Vor Beginn des Börsenhandels signalisierte der Broker IG einen minimalen Rückgang des Dow Jones Industrial von 0,1 Prozent auf 48.343 Punkte. Zum Jahresauftakt am Freitag hatte der Leitindex noch einen Aufschwung von 0,7 Prozent verzeichnet. Der technologieorientierte Nasdaq 100 hingegen wird zum Wochenbeginn mit einem Anstieg von 0,6 Prozent auf 25.362 Zähler prognostiziert, nachdem er das neue Jahr zunächst mit einem leichten Rückgang von 0,2 Prozent begonnen hatte.
Besonderes Augenmerk dürfte der Ölsektor auf sich ziehen, nachdem Präsident Trump bedeutende Investitionen von US-Unternehmen in den krisengeschüttelten venezolanischen Ölsektor angekündigt hat.

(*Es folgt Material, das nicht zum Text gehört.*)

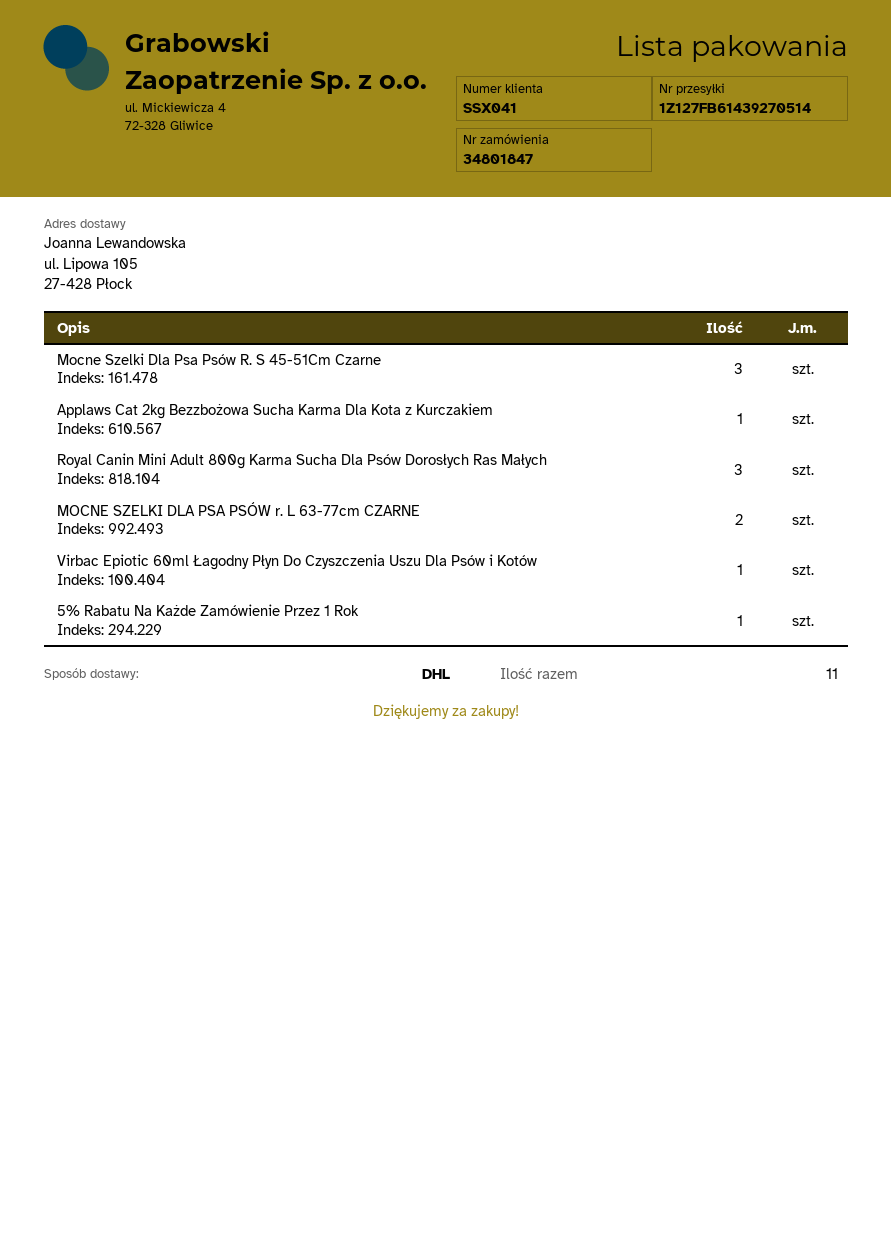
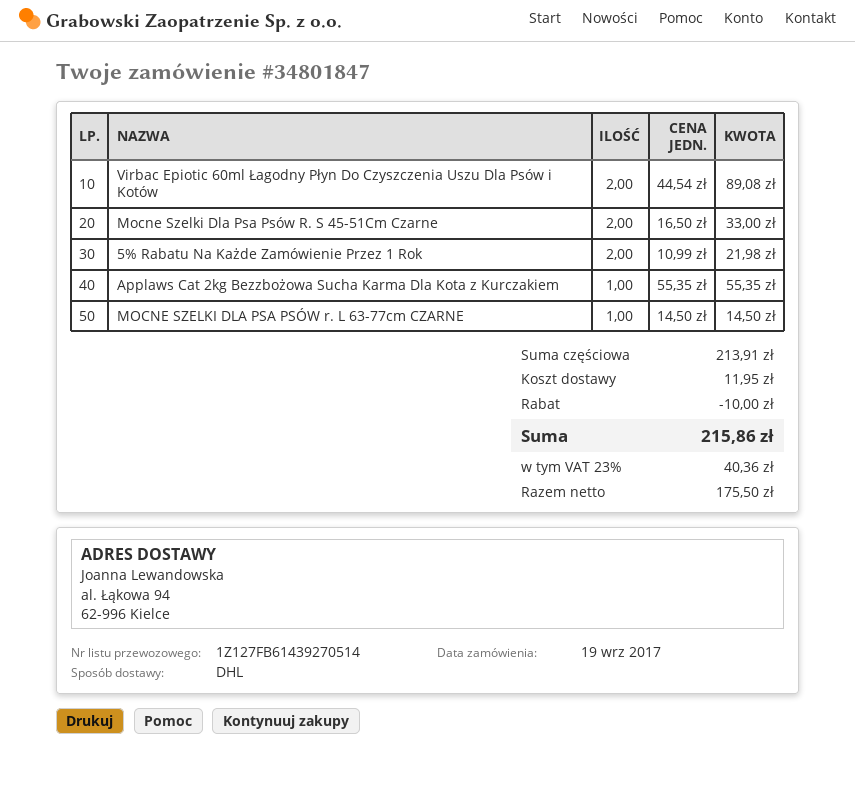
ship to: ul. Lipowa 105, 27-428 Płock -> al. Łąkowa 94, 62-996 Kielce
Mocne Szelki Dla Psa Psów R. S 45-51Cm Czarne: 3 -> 2
Royal Canin Mini Adult 800g Karma Sucha Dla Psów Dorosłych Ras Małych: 3 -> none
MOCNE SZELKI DLA PSA PSÓW r. L 63-77cm CZARNE: 2 -> 1
Virbac Epiotic 60ml Łagodny Płyn Do Czyszczenia Uszu Dla Psów i Kotów: 1 -> 2
5% Rabatu Na Każde Zamówienie Przez 1 Rok: 1 -> 2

Im vorbörslichen Handel profitierten insbesondere die Aktien von Chevron, die sich um 6,4 Prozent verteuerten. Chevron, derzeit das einzige bedeutende US-Ölunternehmen in Venezuela, wird als Hauptprofiteur der Investitionen gesehen. Auch die Anteilsscheine von ConocoPhillips und ExxonMobil verzeichneten mit einem Anstieg von 6,0 respektive 2,8 Prozent positive Bewegungen, während Baker Hughes, Halliburton und SLB ebenso Beachtung finden sollten.
Parallel dazu bleibt der Technologiesektor, insbesondere Hersteller von Speicherchips und Halbleitertechnologien, im Fokus der Investoren. Der anhaltende Optimismus in Bezug auf Künstliche Intelligenz spiegelt sich im vorbörslichen Kursgewinn von Micron und Sandisk wider, die um 2,9 und 3,2 Prozent zulegten.